Task description: Copy the lines below verbatim, but only from the line containing "(204, 37) none -> [232,98,263,114] the" through the end of the data.

Data:
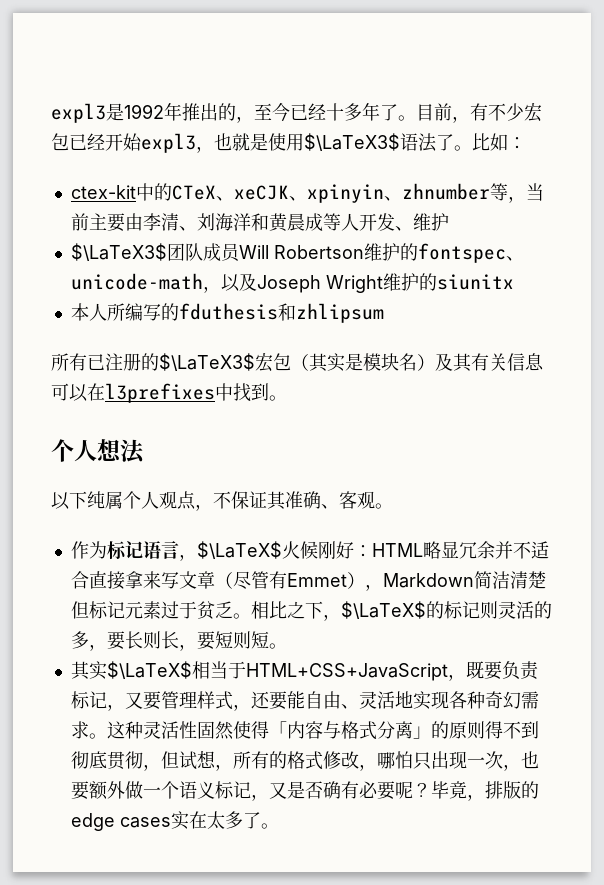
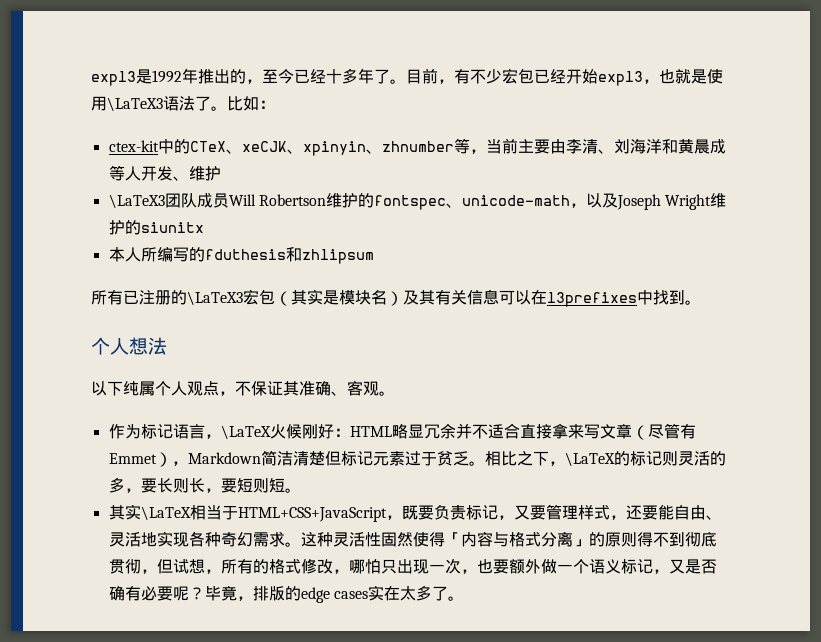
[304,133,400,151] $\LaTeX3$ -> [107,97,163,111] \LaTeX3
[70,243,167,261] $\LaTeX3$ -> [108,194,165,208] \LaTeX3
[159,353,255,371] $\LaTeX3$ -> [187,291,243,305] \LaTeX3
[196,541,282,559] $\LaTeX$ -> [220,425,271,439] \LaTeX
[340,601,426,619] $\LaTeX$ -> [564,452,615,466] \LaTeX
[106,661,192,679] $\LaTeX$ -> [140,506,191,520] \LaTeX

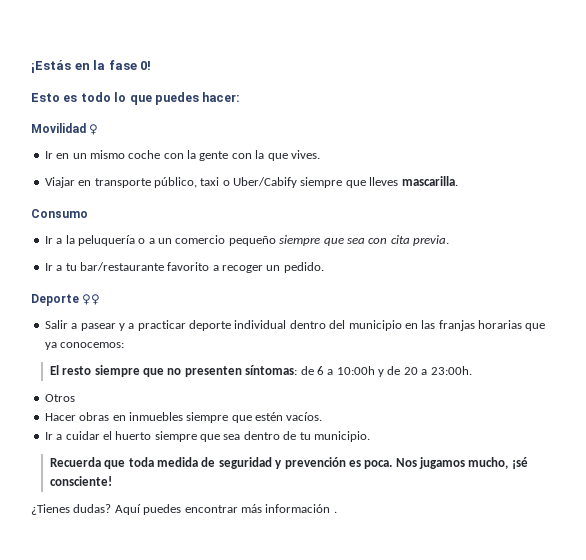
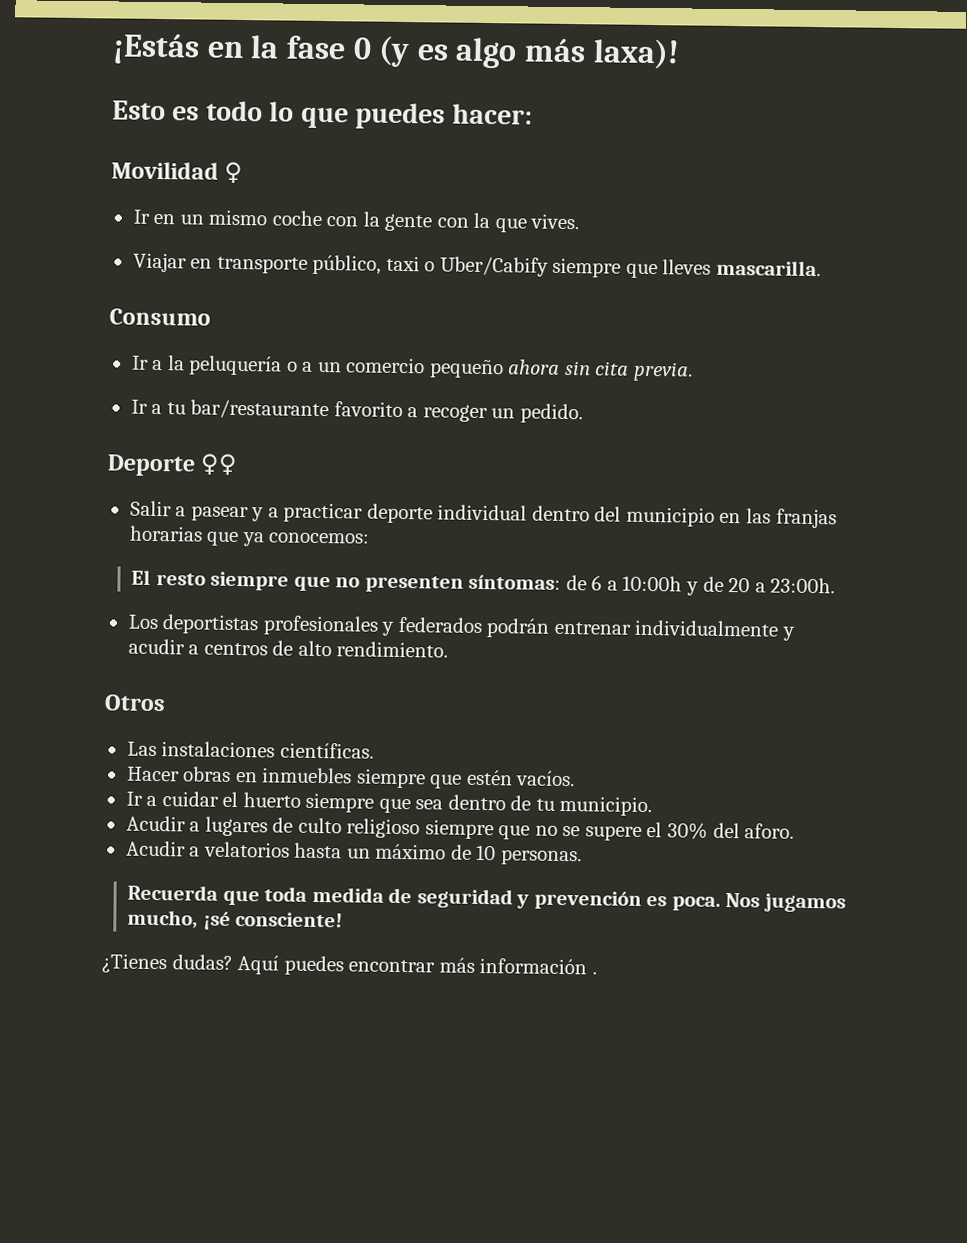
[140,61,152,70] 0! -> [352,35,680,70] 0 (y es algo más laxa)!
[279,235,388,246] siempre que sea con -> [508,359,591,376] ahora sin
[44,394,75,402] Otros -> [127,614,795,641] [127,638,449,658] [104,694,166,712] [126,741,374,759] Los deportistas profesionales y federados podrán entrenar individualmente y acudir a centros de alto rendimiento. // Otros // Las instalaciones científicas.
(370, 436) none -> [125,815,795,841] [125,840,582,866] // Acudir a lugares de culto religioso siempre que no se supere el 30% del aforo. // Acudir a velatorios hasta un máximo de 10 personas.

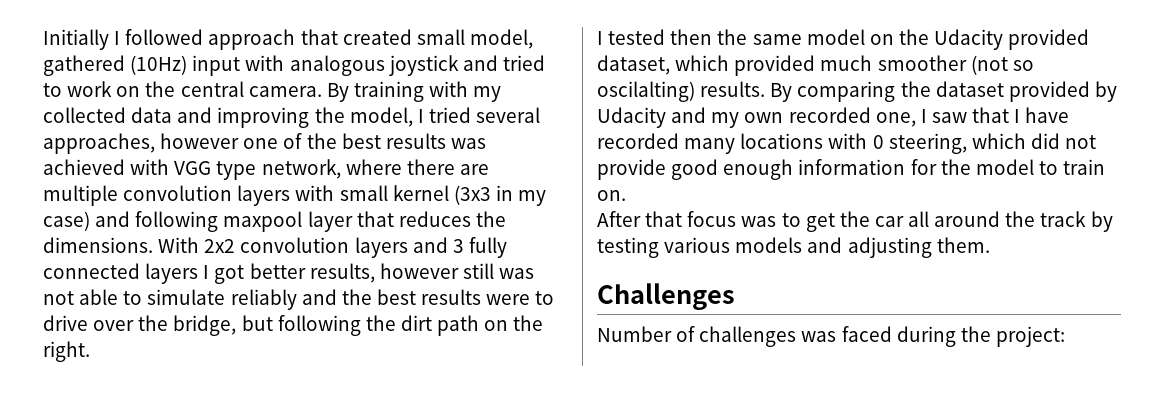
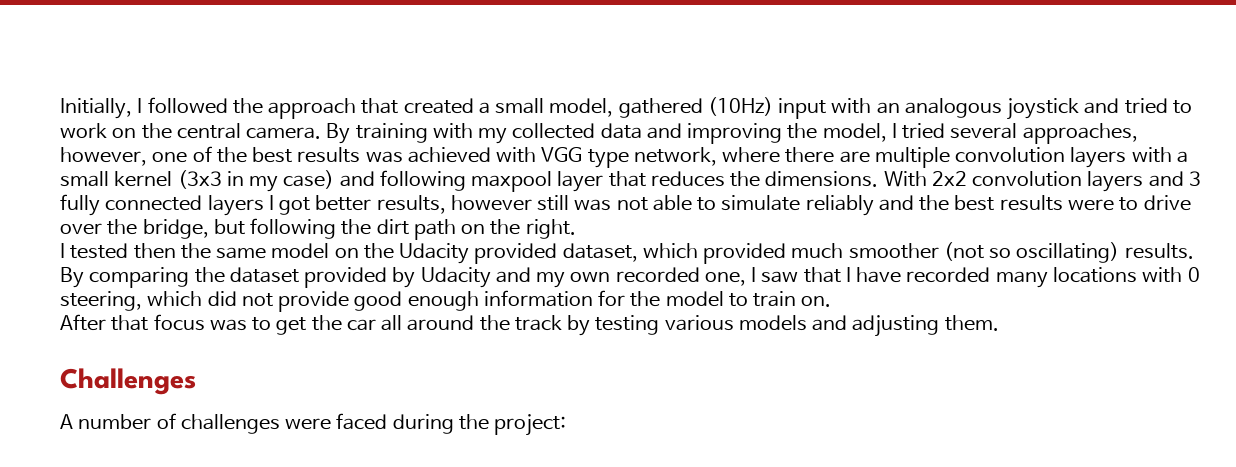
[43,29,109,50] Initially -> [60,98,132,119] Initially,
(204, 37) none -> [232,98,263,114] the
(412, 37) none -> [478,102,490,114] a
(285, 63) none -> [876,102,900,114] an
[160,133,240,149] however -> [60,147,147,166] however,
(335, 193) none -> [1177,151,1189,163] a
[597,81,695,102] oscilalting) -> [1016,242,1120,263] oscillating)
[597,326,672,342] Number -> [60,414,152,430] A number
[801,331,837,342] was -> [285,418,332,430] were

Exercise output:
(204, 37) none -> [232,98,263,114] the
(412, 37) none -> [478,102,490,114] a
(285, 63) none -> [876,102,900,114] an
[160,133,240,149] however -> [60,147,147,166] however,
(335, 193) none -> [1177,151,1189,163] a
[597,81,695,102] oscilalting) -> [1016,242,1120,263] oscillating)
[597,326,672,342] Number -> [60,414,152,430] A number
[801,331,837,342] was -> [285,418,332,430] were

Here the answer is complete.